A 2021 American Journal of Hematology update still cites Jakafi’s high treatment discontinuation rate (“92% after a median time of 9.2 months“). Meanwhile, Inrebic has a black box warning for Wernicke encephalopathy and requires regular monitoring of thiamine levels. In a possible sign of things to come, U.S. Q3 sales of Inrebic were $17 million, a 15% decline from 2021’s $20 million. It is also a come-down from last quarter’s $20 million.

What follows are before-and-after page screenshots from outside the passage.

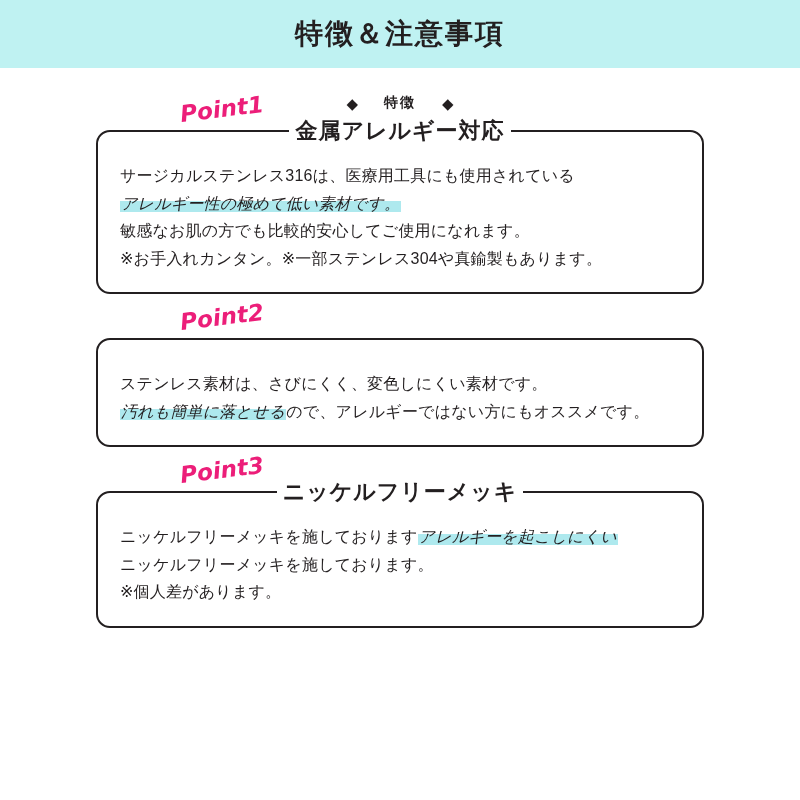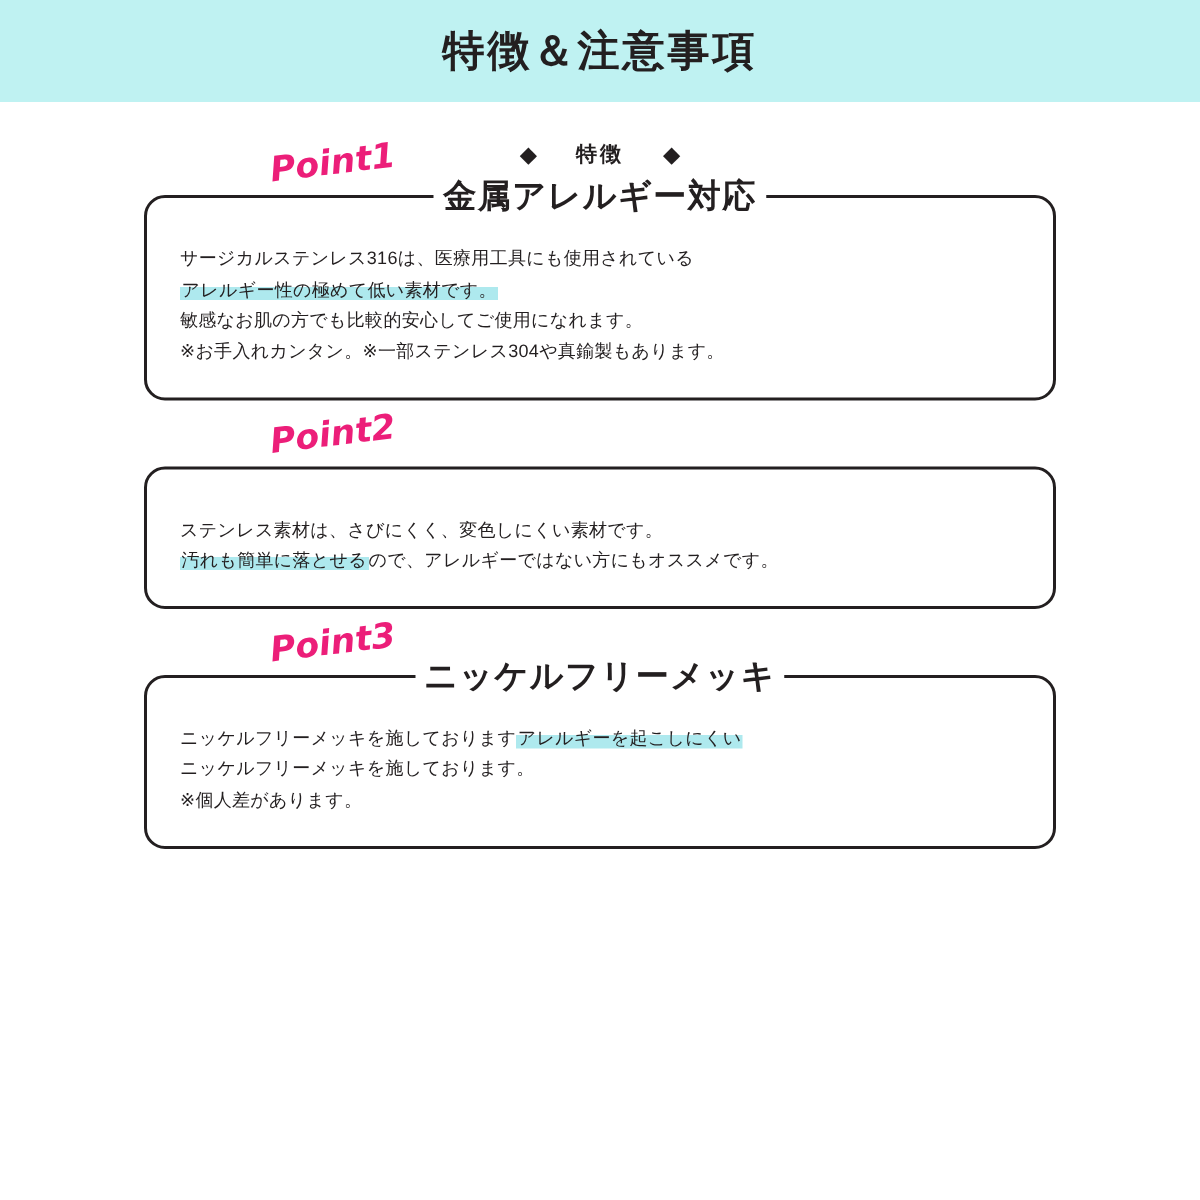--- a/index.html
+++ b/index.html
@@ -105,28 +105,29 @@
   }
   .point-heading .title {
     background: #ffffff;
     padding: 0 6px;
     font-size: 22px;
     font-weight: bold;
     letter-spacing: 1px;
     white-space: nowrap;
   }
   .body-line {
-    font-size: 12px;
+    font-size: 16px;
     line-height: 1.72;
     letter-spacing: 0.2px;
     white-space: nowrap;
   }
   .hl {
     background: linear-gradient(to top, #aee9ee 0%, #aee9ee 62%, transparent 62%);
     padding: 0 1px;
+    font-style: italic;
   }
 </style>
 </head>
 <body>
 
 <div class="page">
 
   <div class="header">
     <div class="header-title">特徴＆注意事項</div>
   </div>

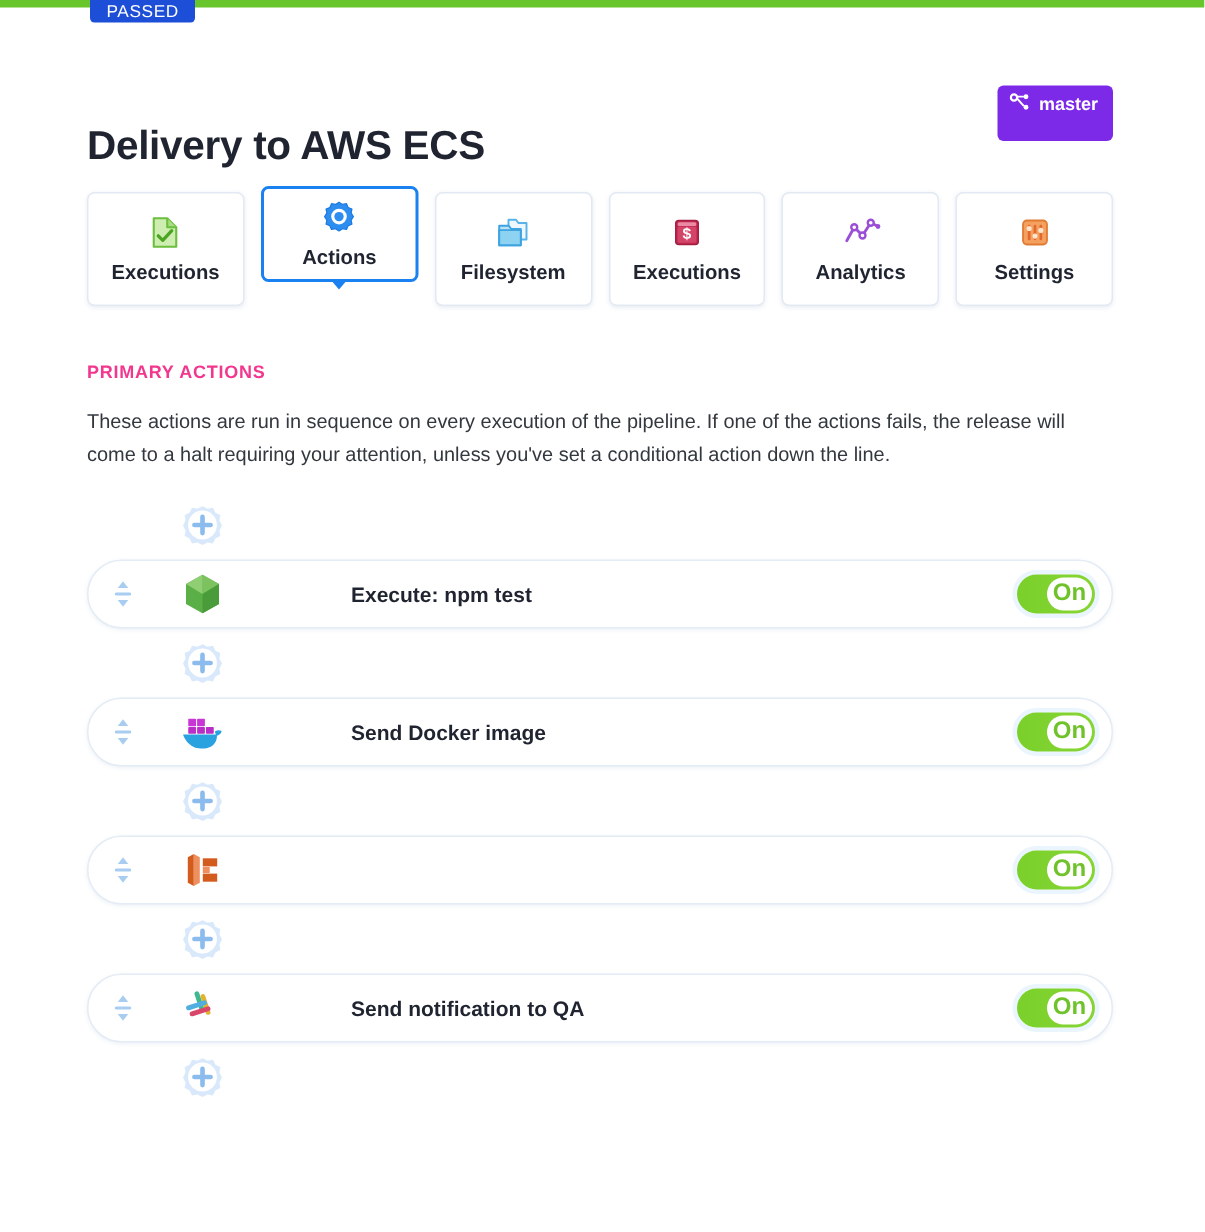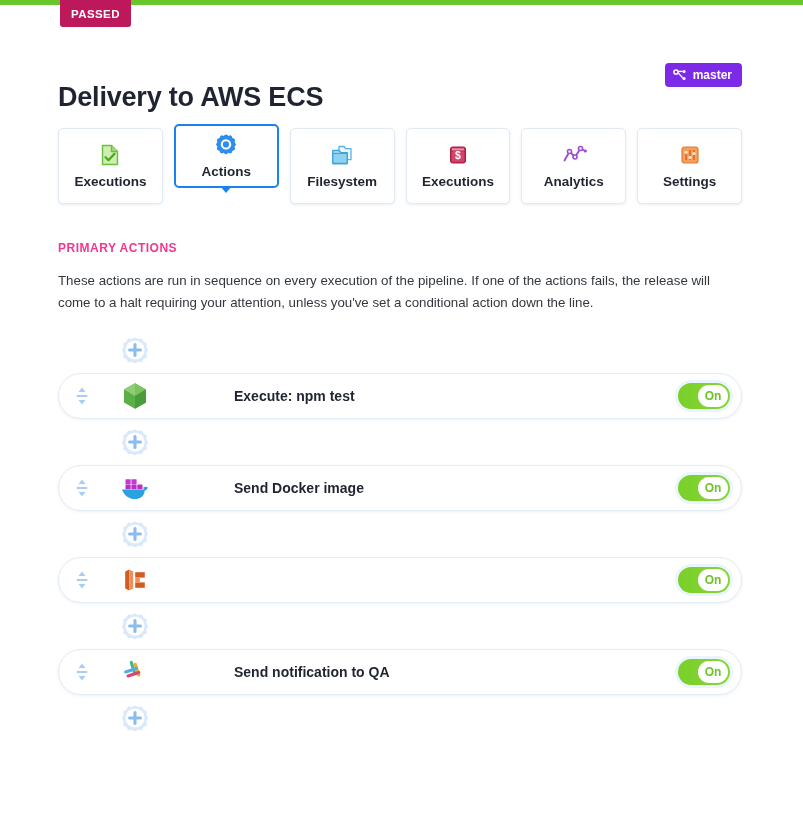--- a/index.html
+++ b/index.html
@@ -12,43 +12,43 @@
   .page { position: relative; width: 803px; height: 821px; background:#fff; }
 
   
   .status-bar {
     position: absolute; top: 0; left: 0;
     width: 803px; height: 5px;
     background: #68c52c;
   }
   .status-badge {
     position: absolute; top: 0; left: 60px;
-    height: 27px; padding: 0 11px;
-    background: #be185d;
+    height: 15px; padding: 0 11px;
+    background: #1d4ed8;
     border-radius: 0 0 3px 3px;
     display: flex; align-items: center;
-    color: #ffffff; font-size: 11.5px; font-weight: bold;
+    color: #ffffff; font-size: 11.5px; font-weight: normal;
     letter-spacing: 0.4px;
   }
 
   
   .title-row {
     position: absolute; top: 55px; left: 58px;
     width: 684px; height: 40px;
     display: flex; align-items: center; justify-content: space-between;
   }
   .page-title {
     font-size: 27px; font-weight: bold; color: #1f2430;
     letter-spacing: -0.2px;
     margin-top: 44px;
   }
   .branch-badge {
     display: inline-flex; align-items: center; gap: 6px;
     background: #7d2ae8; color: #fff;
-    border-radius: 4px; padding: 5px 10px 5px 8px;
+    border-radius: 4px; padding: 5px 10px 18px 8px;
     font-size: 12px; font-weight: bold;
   }
   .branch-badge svg { display:block; }
 
   
   .tabs {
     position: absolute; top: 128px; left: 58px;
     width: 684px; height: 90px;
     display: flex; gap: 11px;
   }
@@ -149,21 +149,21 @@
     background: linear-gradient(90deg,#7ad02b 0%,#87d534 100%);
     border-radius: 13px;
     cursor: pointer;
     box-shadow: 0 0 0 3px rgba(230,243,255,0.85);
   }
   .toggle .knob {
     position: absolute; right: 2px; top: 2px;
     width: 30px; height: 22px;
     background: #ffffff; border-radius: 11px;
     display: flex; align-items: center; justify-content: center;
-    font-size: 12px; font-weight: bold; color: #6fc22a;
+    font-size: 16px; font-weight: bold; color: #6fc22a;
   }
 </style>
 </head>
 <body>
 
 <div class="page">
 
   <div class="status-bar"></div>
   <div class="status-badge">PASSED</div>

Inrebic’s slowdown doesn’t necessarily mean the MF market has been saturated. Jakafi had a surprisingly strong quarter, raking in $619.6 million (+13% YOY), showing that its time at the top isn’t nearing the end. Nevertheless, Jakafi isn’t for everyone; non-responsive patients have to go somewhere quickly, and if not to Inrebic, then it may well be to VONJO. Breakout sales of $20 million is not out of the question. This would represent a 62% increase from the $12.3 million in Q2, which caused a 12% CTIC price drop.

Despite an SEC-mandated exclusion of a portion of future sales, management claims their cash, which stood at $95.9 million as of June 30, could fund operations for at least one year. It’s reasonable, given that Q2 net loss was $22.7 million and some expenses tied to the launch could be non-recurring, but any extra sales will help extend the cash runway. The market might even be forgiving of anything above $15 million, considering Big Pharma BMY couldn’t do much better. If sales exceed $18 million, CTI BioPharma Corp. shares could easily revisit $6+.